Appellee alleged that appellants placed four units in operation, but had not paid the 4½% of the gross revenues thereon after May 16, 1942, and refused to permit ap-pellee to see the books of the business; that by virtue of such operations appellee was entitled to 4½% of $2,000 which had been deposited in the First National Bank of Killeen, Texas, in the name of O. G. Hudson, agent. He further alleged that he secured three areas under his contract, which would have required appellants to establish nine units, but that they established only four units; and appellee sought damages for breach of the contract for $150 each for the five units which he alleged appellants should have established, and for 4½% of the gross revenues thereon, which he alleged would have been equivalent to the gross revenues of the four units established. Appellee further alleged that appellants had forfeited their rights under the contract; that he was entitled to repossession of the areas; that appellants had refused to pay him, and that he feared they would remove the property from the premises and would dissipate the funds, of which he alleged he was joint owner; and upon information and belief alleged that appellants were unable to respond in damages.
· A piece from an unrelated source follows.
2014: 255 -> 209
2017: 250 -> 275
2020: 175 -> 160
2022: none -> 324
Appellee further alleged that he had no other adequate remedy, and prayed for the physical delivery of all of the personal property of appellants, together with the money in the bank, to a receiver, and that the receiver be appointed immediately and without notice to operate the business; and alleged that neither of the appellants was in the city and that the whereabouts of one appellant was not known, and that notice could not be served upon them. Appellee further alleged that by virtue of the contract he had a landlord’s lien upon the personal properties of appellants used in the operation of the various units, and that by virtue of the contract he had an interest in the operation of the properties and the gross revenues therefrom, and in the money which had been deposited in the Killeen bank by Hudson as agent of appellants.
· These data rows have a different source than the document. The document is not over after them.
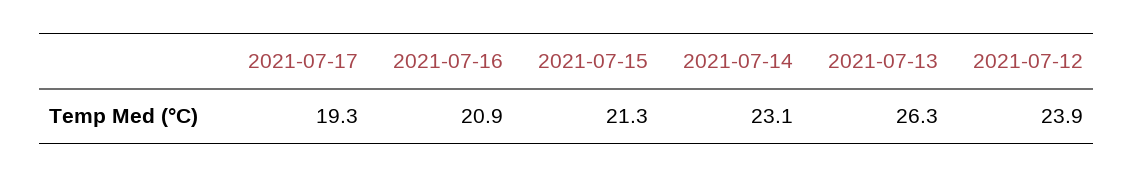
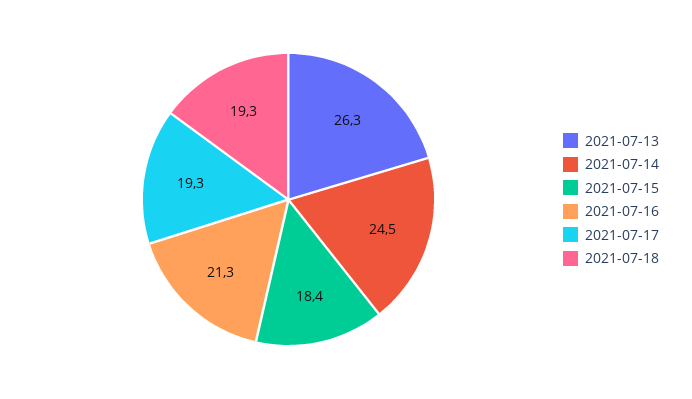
2021-07-16: 20.9 -> 21.3
2021-07-15: 21.3 -> 18.4
2021-07-14: 23.1 -> 24.5
2021-07-12: 23.9 -> none
2021-07-18: none -> 19.3

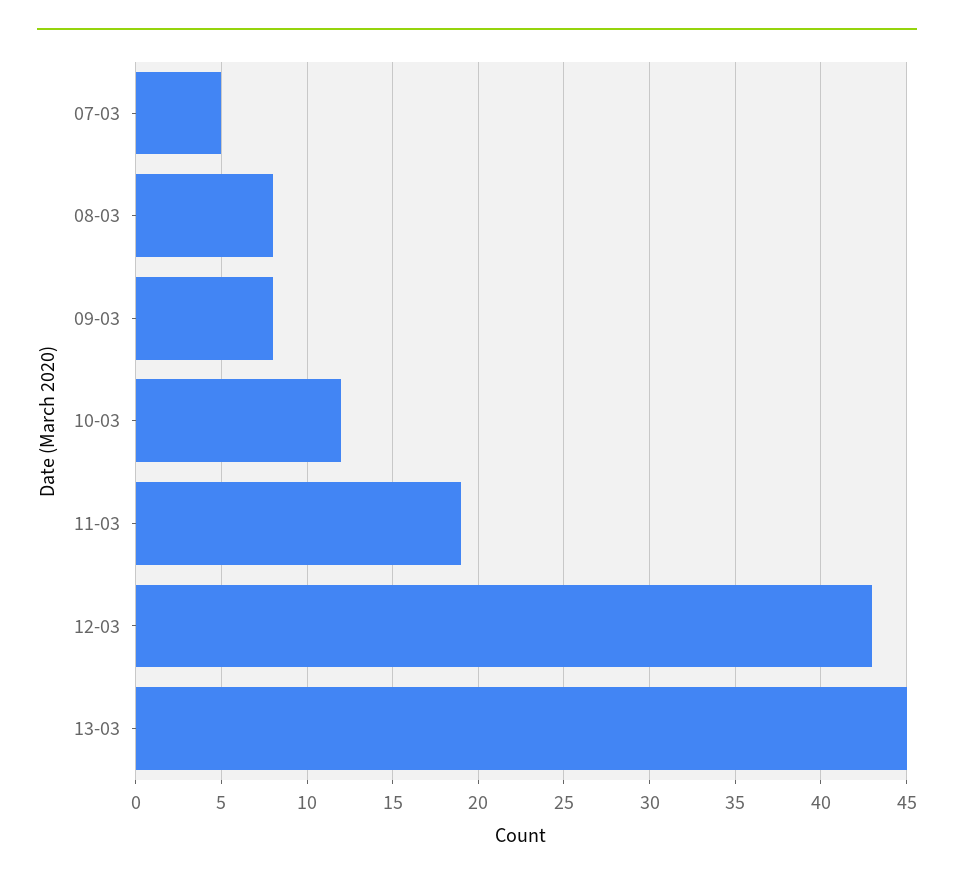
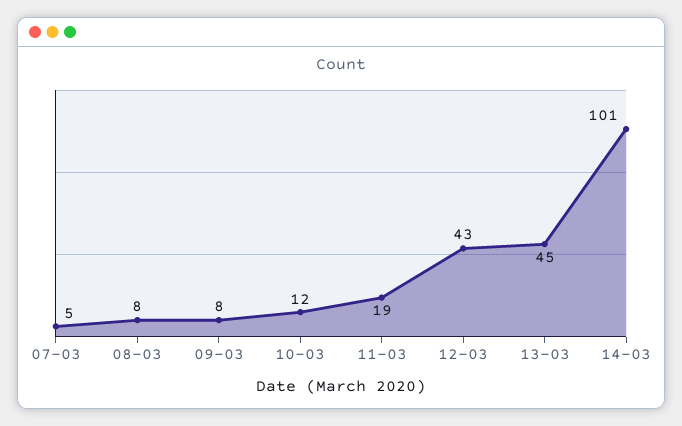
14-03: none -> 101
Appellee also sued the First National Bank of Killeen, alleging 'that the deposit in the name of O. G. Hudson, agent, should be impounded and delivered to the receiver.

The trial court appointed a receiver, without notice, upon this petition, which was sworn to, affiant stating that the facts therein stated were true and correct; but as *213to the insolvency of appellants he stated in the body of the petition that the allegations were based upon information and belief.

We are of the view that the trial court erred in granting the receivership without notice.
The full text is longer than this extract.